RETOUCHING McLUHAN – THE MEDIUM IS THE MASSAGE Conference Lecture Abstract
Topic: An ear for an eye – Traveling visual, acoustic and tactile space with Marshall McLuhan, John Cage and Nam June Paik
According to Marshall McLuhan the dominant visual mode of our culture is an effect of the printing press: ‘The phonetic alphabet forced the magic world of the ear to yield to the neutral world of the eye. Man was given an eye for an ear.’ (Marshall McLuhan, The Medium is the Massage, Gingko Press 2001 edition. pp. 44) Accordingly, hearing is related to the associative thought attributed to the right brain, while sight is connected to the left brain’s rational structuring.
McLuhan himself contributed in great deal to reasserting the legitimate stature of associative thinking, linking it to hearing and touching. This can be seen and felt by browsing Quentin Fiore’s graphic design for the collaborative book ‘The Medium is the Massage’, and even more in the ‘audio book’ version McLuhan released in 1968 as an LP. His contentious notion that the television image is an „expansion of the tactile sense“ seems more understandable with todays touch screens than in McLuhan’s time. (Marshall McLuhan, Understanding Media, 1995, pp. 504). His emphasis on the ‘tactile’ surprisingly connects McLuhan with Walter Benjamin’s own theory of media.
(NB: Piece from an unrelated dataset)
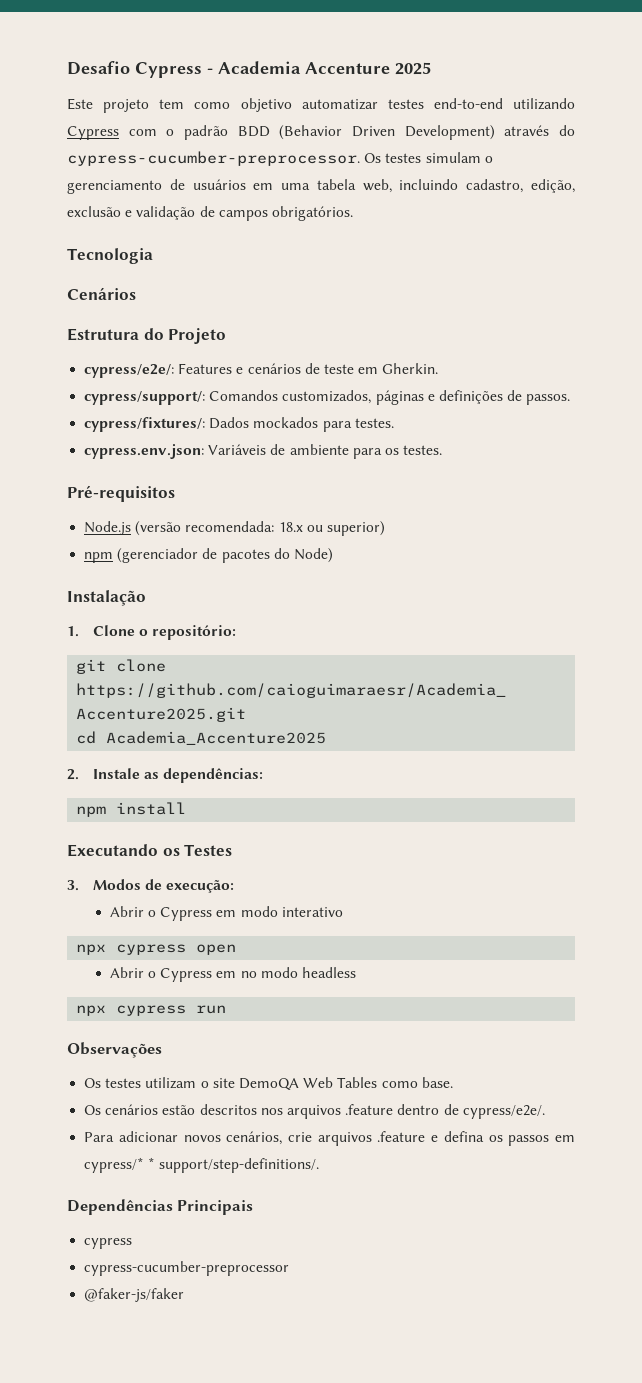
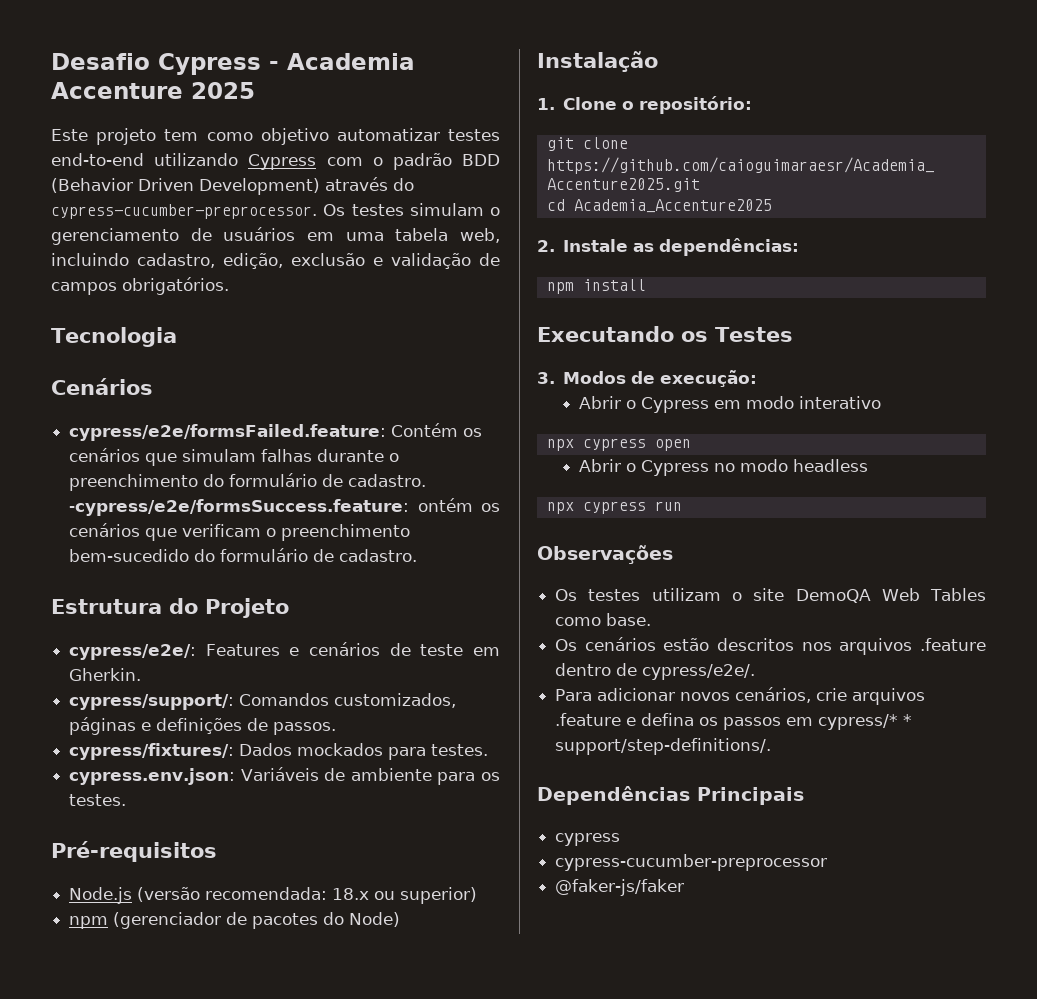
+ cypress/e2e/formsFailed.feature: Contém os cenários que simulam falhas durante o preenchimento do formulário de cadastro. -cypress/e2e/formsSuccess.feature: ontém os cenários que verificam o preenchimento bem-sucedido do formulário de cadastro.
- Abrir o Cypress em no modo headless
+ Abrir o Cypress no modo headless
However McLuhan’s media theory is much less a theory of machines, of communication or of information – but rather a theory of the senses and their multi-modal relationships to media. This made it so influential for the inter-media arts of the 1960′s. In their musical and artistic works John Cage and Nam June Paik explored the relationships between acoustic and visual space. Both make reference to McLuhan’s propositions. And that television is a tactile medium, as McLuhan always argued, was first put to test by Paik. At this moment in time, the art and the theory of media are two sides of the same coin.